Practical Insights | Performance Optimization of Distributed Systems

Practical Insights | Performance Optimization of Distributed SystemsPractical Insights | Performance Optimization of Distributed Systems

Written by / Financial Technology Department of Everbright Bank Zhang Zhifeng Zheng Haoguang Xie Shuhua

To meet the growing reliability and performance demands of business systems, the IT systems of banks are transitioning towards a distributed architecture. During this transformation, we face numerous challenges such as cloud deployment of distributed systems and self-developed hardware and software adaptation. This article shares some practical experiences in the performance optimization process of a large-scale business system at Everbright Bank.

Environment Introduction

In addition to the transformation to a distributed architecture, this system also synchronously implements self-developed hardware and software adaptation and cloud deployment. The specific architecture and technologies used are as follows.

1. Introduction to Infrastructure Layer Deployment Model

This system is deployed on Everbright Bank’s latest generation cloud computing platform—full-stack cloud deployment, where self-developed hardware and software solutions are chosen from the underlying hardware to the operating system, middleware, and database. The platform is mainly divided into three parts: distributed cloud-native applications, distributed databases, and cache databases. The cloud-native applications and cache databases are deployed in the form of containers and virtual machines, while the distributed database is deployed on bare metal servers paired with NVMe local storage, and the operating system is entirely based on a self-developed Linux system.

Practical Insights | Performance Optimization of Distributed Systems

Figure 1 Architecture Diagram of a Large Distributed Business System

2. Business Model

To verify the support capability of the distributed architecture under high concurrency scenarios, this optimization specifically selected an online transaction system with high concurrency requirements.

As shown in Figure 2, the GW (Gateway) service, DP (Deposit) service, IA (Internal Account) service, UNISN (Global Sequence Number) service, and SEATA open-source distributed transaction are all running in a microservices architecture within a container cluster.
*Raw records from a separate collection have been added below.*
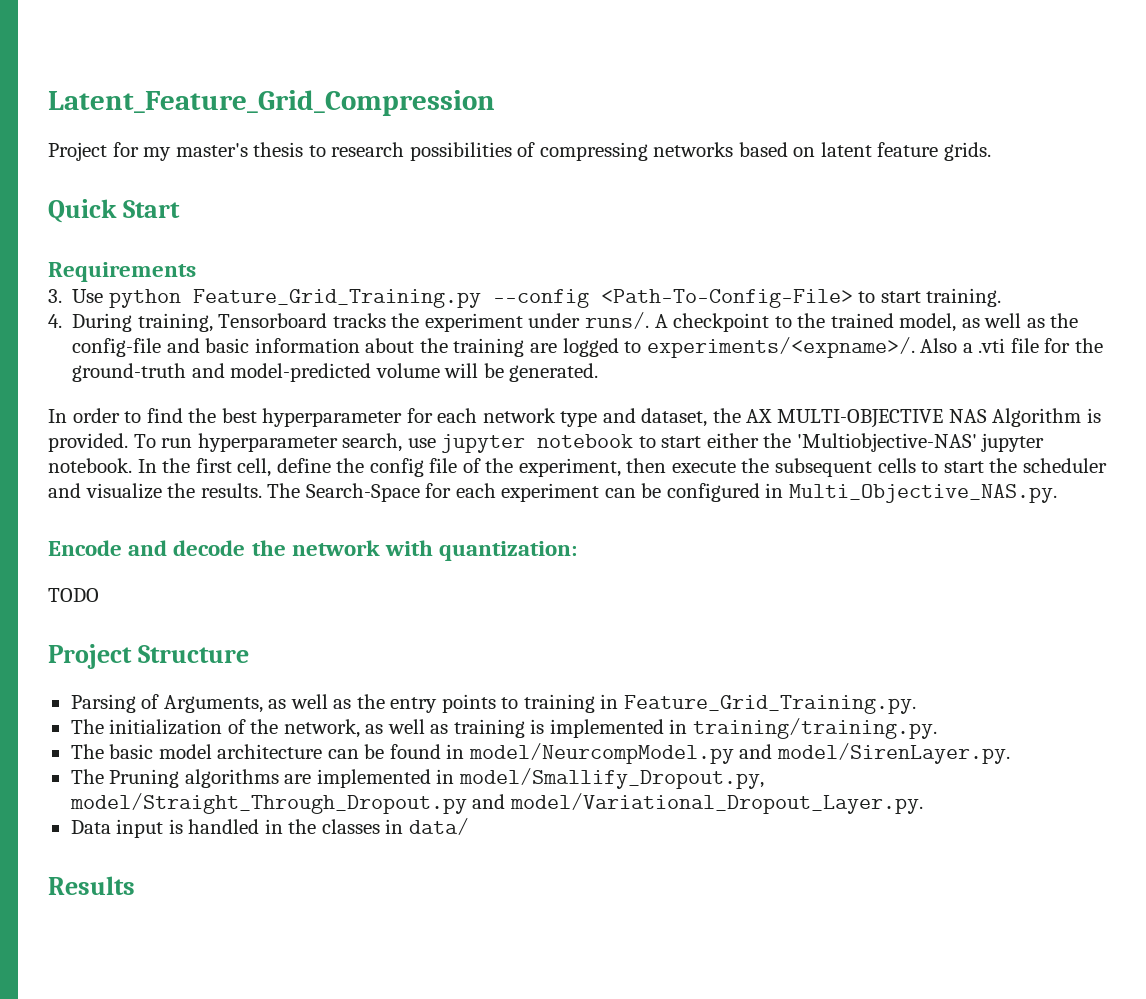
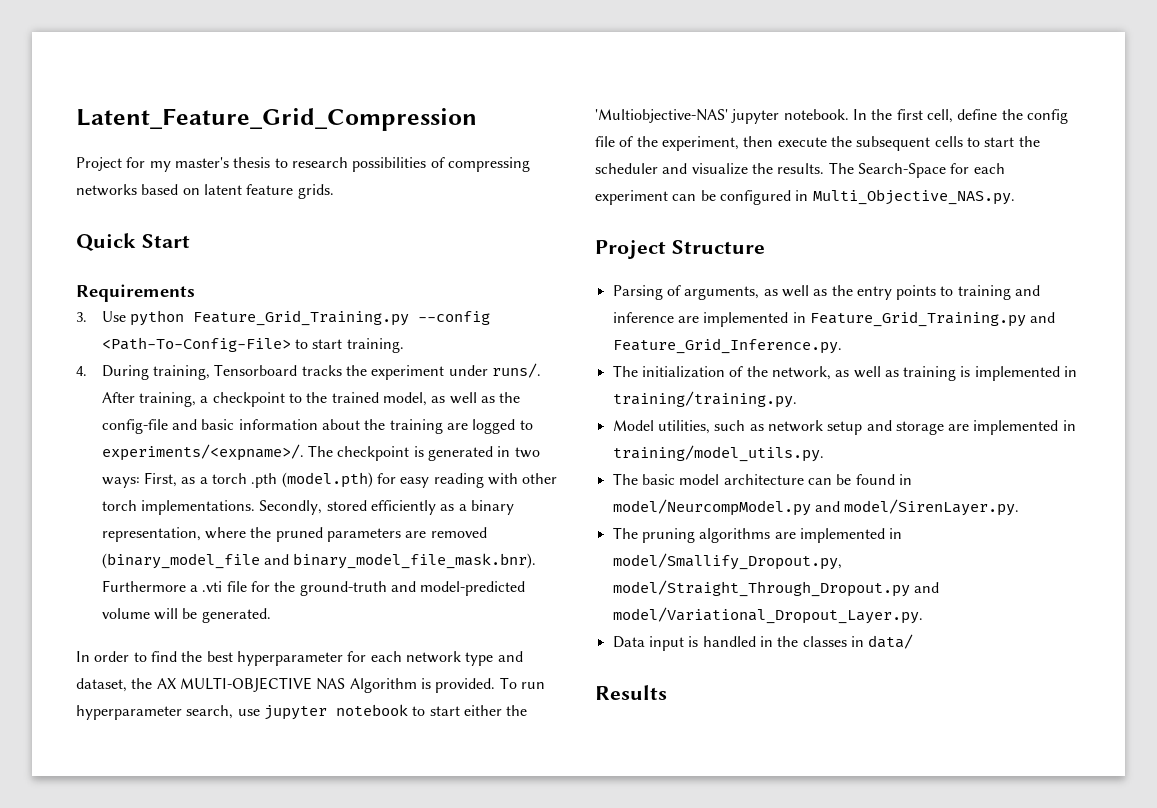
- A checkpoint to the trained model, as well as the config-file and basic information about the training are logged to experiments/<expname>/.
+ After training, a checkpoint to the trained model, as well as the config-file and basic information about the training are logged to experiments/<expname>/.
- Also a .vti file for the ground-truth and model-predicted volume will be generated.
+ The checkpoint is generated in two ways: First, as a torch .pth (model.pth) for easy reading with other torch implementations. Secondly, stored efficiently as a binary representation, where the pruned parameters are removed (binary_model_file and binary_model_file_mask.bnr). Furthermore a .vti file for the ground-truth and model-predicted volume will be generated.
- Encode and decode the network with quantization:
- TODO
- Parsing of Arguments, as well as the entry points to training in Feature_Grid_Training.py.
+ Parsing of arguments, as well as the entry points to training and inference are implemented in Feature_Grid_Training.py and Feature_Grid_Inference.py.
+ Model utilities, such as network setup and storage are implemented in training/model_utils.py.
- The Pruning algorithms are implemented in model/Smallify_Dropout.py, model/Straight_Through_Dropout.py and model/Variational_Dropout_Layer.py.
+ The pruning algorithms are implemented in model/Smallify_Dropout.py, model/Straight_Through_Dropout.py and model/Variational_Dropout_Layer.py.

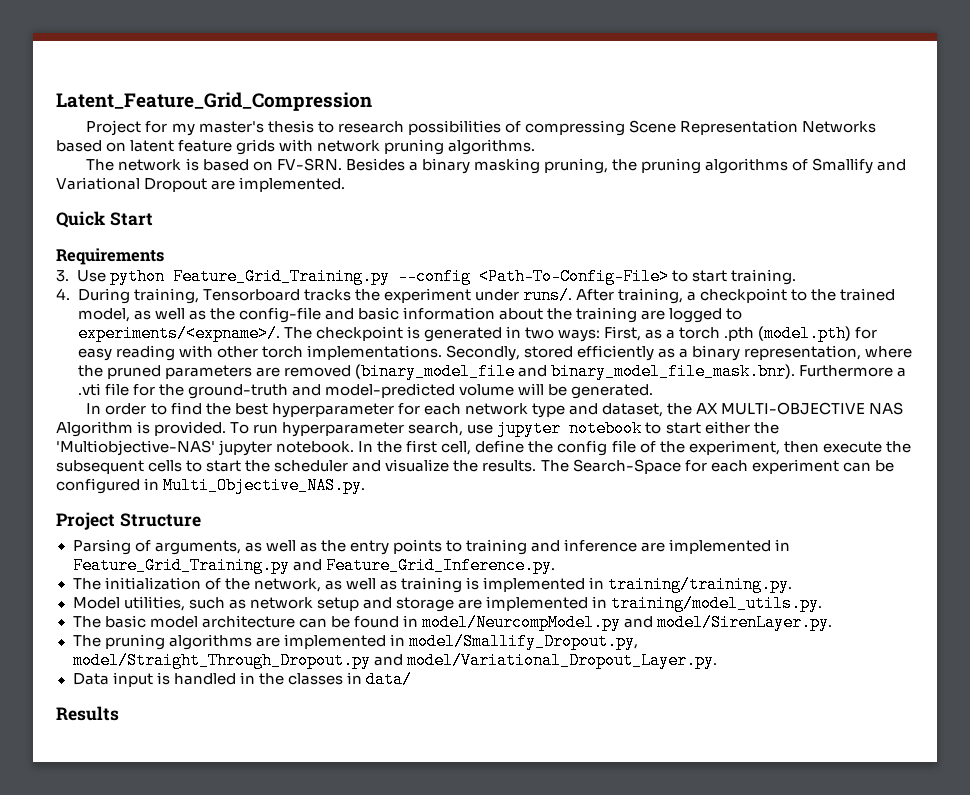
- Project for my master's thesis to research possibilities of compressing networks based on latent feature grids.
+ Project for my master's thesis to research possibilities of compressing Scene Representation Networks based on latent feature grids with network pruning algorithms.
+ The network is based on FV-SRN. Besides a binary masking pruning, the pruning algorithms of Smallify and Variational Dropout are implemented.

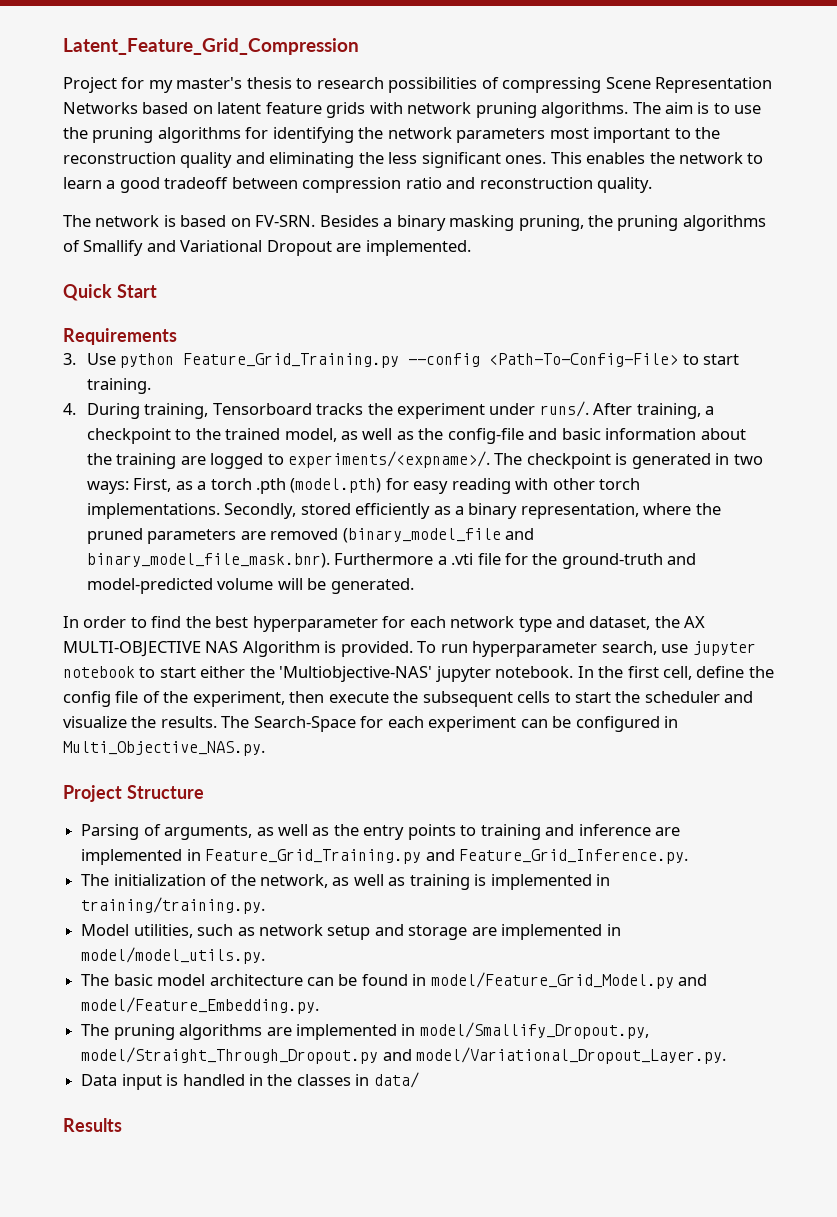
+ The aim is to use the pruning algorithms for identifying the network parameters most important to the reconstruction quality and eliminating the less significant ones. This enables the network to learn a good tradeoff between compression ratio and reconstruction quality.
- Model utilities, such as network setup and storage are implemented in training/model_utils.py.
+ Model utilities, such as network setup and storage are implemented in model/model_utils.py.
- The basic model architecture can be found in model/NeurcompModel.py and model/SirenLayer.py.
+ The basic model architecture can be found in model/Feature_Grid_Model.py and model/Feature_Embedding.py.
Microservices continuously perform heartbeat checks on the service registry and periodically obtain the microservice list and configuration information to achieve configuration updates and service discovery.

Business requests are identified by the GW service calling the DP service interface to recognize the business type, and based on business logic, they flow between various microservices and databases. This system needs to ensure low latency and high concurrency for online transactions under high-frequency internal remote procedure calls.

Practical Insights | Performance Optimization of Distributed Systems

Figure 2 Business Model Diagram of a Large Distributed Business System

Compared to traditional architectures, it is not difficult to find that after the microservices transformation, the overall architecture of the system becomes more complex, with a large number of remote procedure calls between microservices, resulting in increased network interaction overhead, which is further amplified under the cloud computing SDN network.

General Optimization

The overall optimization work is divided into two phases. The first phase aims to sort out the business model, establish optimization ideas, and perform general optimizations on the cloud network, database, and system environment. Experts from various technical fields of our bank participated in the optimization process, optimizing the network model, database objects, and environment to make the basic components and facilities more suitable for the distributed architecture, fully leveraging the advantages of the distributed architecture.

1. Cloud Network Section

The full-stack cloud uses a basic network architecture (three-layer SDN network model), with nodes primarily using Vxlan communication. The tunnel endpoint VTEP, responsible for Vxlan tunnel decapsulation, is widely distributed among computing resources, SDN network elements, bare metal gateways, etc., leading to complex traffic paths for inter-node communication. Considering that high-frequency remote procedure calls in a distributed architecture result in significant network overhead, a dedicated network deployment model needs to be designed for optimal performance. We deployed all virtual machines and containers within the same subnet under the same VPC, allowing network communication between virtual machines and containers to converge below the Leaf switch, avoiding frequent forwarding at the SDN layer. After optimizing the network deployment model, the overall network performance significantly improved, with the average latency controlled to within 250 microseconds, a nearly 30% improvement from the average latency of 350 microseconds before optimization, and overall performance increased by over 20%.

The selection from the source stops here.